Redeeming the value of their home funded £3billion in expenses from over-55s last year as they used the money to supplement their income and meet day-to-day expenses.
An estimated one in every £90 spent by pensioners domestically last year was due to equity releases, according to new figures from Legal & General and the Center for Economics and Business Research.
As the cost-of-living crisis puts more pressure on pension funds, the trend towards freeing up equity, where owners can borrow against the value of their home, is likely to continue.
Market analysis by mortgage broker Henry Dannell shows that UK homeowners have already freed up £1.4 billion in equity in 2022, with that figure estimated at nearly £5.6 billion by the end of the year.
Demand for credit for later life is increasing as the cost of living crisis puts pressure on pension funds.
In the first three months of this year, over 12,500 homeowners chose extended-term mortgages — a 21.4 percent increase from the first quarter of 2021.
Equity-release loans, also known as deferred mortgages, release the value built up in a home so you can access it as tax-free cash.
They allow homeowners over the age of 55 to get a loan worth up to 60 percent of the value of their home while still remaining the sole owner.
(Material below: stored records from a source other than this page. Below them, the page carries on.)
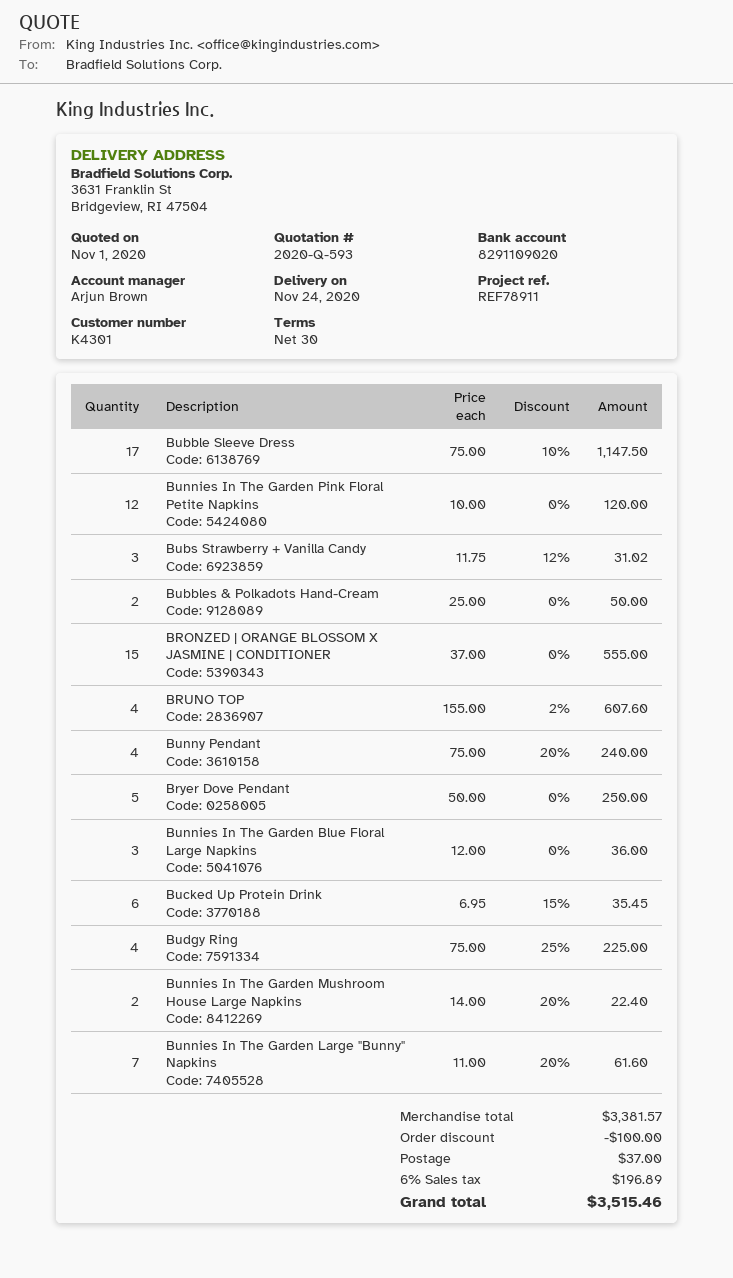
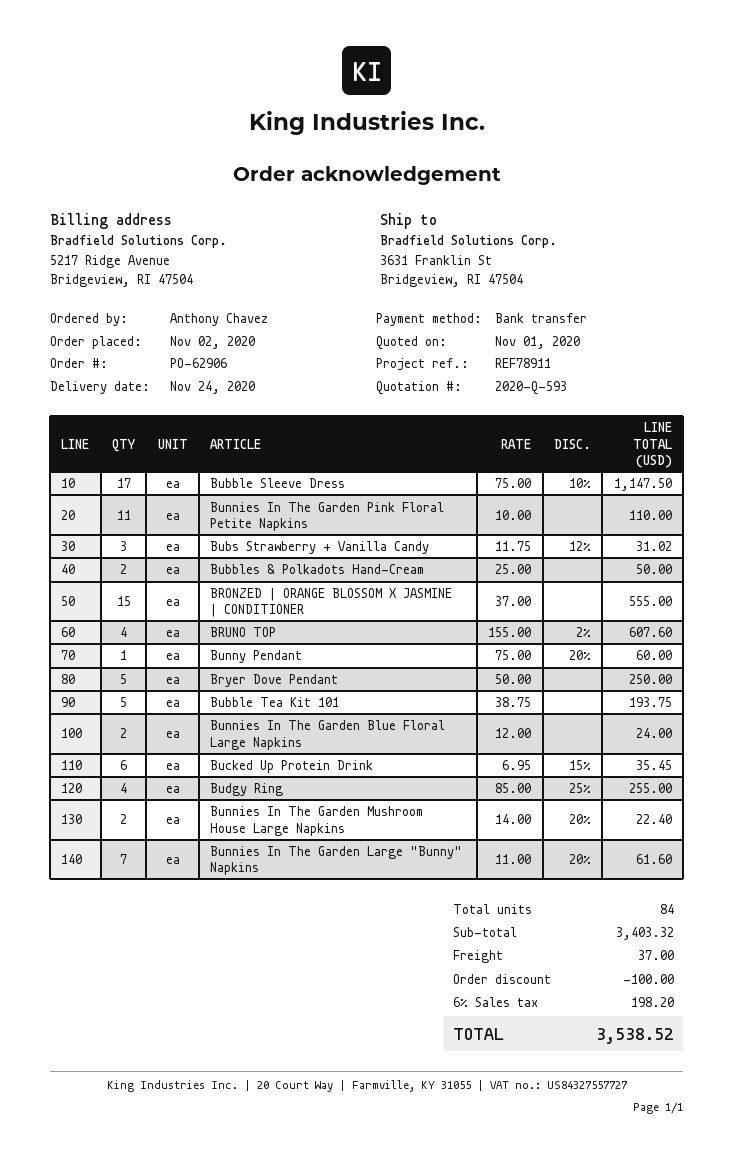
Bunnies In The Garden Pink Floral Petite Napkins: 12 x 10.00 = 120.00 -> 11 x 10.00 = 110.00
Bunny Pendant: 4 x 75.00 - 20% = 240.00 -> 1 x 75.00 - 20% = 60.00
Bunnies In The Garden Blue Floral Large Napkins: 3 x 12.00 = 36.00 -> 2 x 12.00 = 24.00
Budgy Ring: 4 x 75.00 - 25% = 225.00 -> 4 x 85.00 - 25% = 255.00
Bubble Tea Kit 101: none -> 5 x 38.75 = 193.75
subtotal: 3381.57 -> 3403.32
tax: 6% = 196.89 -> 6% = 198.20
total: 3515.46 -> 3538.52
They can use the money for anything they want.
The accrued loan and interest are then repaid through the sale of the property if the last surviving borrower dies or is placed in foster care.
However, when interest accumulates, it can become a significant part of a home’s value, and as such some businesses offer the option of paying interest to protect inheritances.
While the majority of the money released, £1.9 billion, was used for the occasional big purchase such as refurbishments, furniture or even a new car, a significant amount, £1.3 billion, is used to cover daily expenses – daily expenses including food, clothing and transportation.
The remaining equity of around £480m is to be spent on international holidays and financial planning.
Maintaining the standard of living in retirement (16 percent) and paying off personal debt (16 percent) are also given as reasons for claiming the release.
Retirees are turning to mortgages later in life to fund everything from home renovations and vacations to everyday expenses like groceries and clothing.
Craig Brown, Chief Executive of Legal & General Home Finance, said: “Our report highlights that homeowners are increasingly planning to use equity release or other ways of accessing real estate assets to finance later in life.
‘This shift reflects the boom in real estate values that have made our homes such a vital asset, but it also shows how far the equity release market has come through the introduction of product innovation and how it has evolved into a more appropriate solution to a broader one Spectrum has become a series of people.’
Overall, the growing UK later-life credit market is worth up to £153.9 billion, according to AKG Financial Analytics.
This includes standard mortgages, annuity interest or equity release mortgages for borrowers over 55 years of age.
Additionally, around 50 percent of advisors have noticed an increase in demand for advice on lending in later life over the past year, and 58 percent expect demand to increase over the next 12 months.
Geoff Garrett, Director of Henry Dannell, commented: “For life mortgages are growing in popularity among homeowners across the country, many of whom are now making the most of the significant appreciation that their property has enjoyed over the past two years.
“For some it has become a safety net to deal with the rising cost of living, but we also see this increased activity being driven by those at the top end of the market who may not be facing the same financial difficulties as the average homeowner .
Equity Release: How It Works and Advice
To help readers consider equity release, This is Money has partnered with Age Partnership+, independent advisors specializing in retirement mortgages and equity release.
Age Partnership+ compares deals across the market and its advisors can help you figure out if equity release is right for you – or if there are better options, such as B. a reduction.
Age Partnership+ advisors can also see if those with existing equity release deals could save money by switching.
You can compare equity release rates and calculate how much you could potentially borrow This is Money’s new calculator powered by Broker Age Partnership+.*
* Affiliate link
This is due to a number of factors – greater product choice and flexibility means that later-resume mortgages are no longer the rigid, complex tool they once were, and a competitive lending market has also helped reduce the cost of borrowing Reduce equity from a property. ‘
However, equity release products are not without their downsides.
Your home’s debt increases with interest accrued and can account for a significant portion of the overall property value. And while the loan and interest can be paid off upon death, repayment reduces the value of an inheritance.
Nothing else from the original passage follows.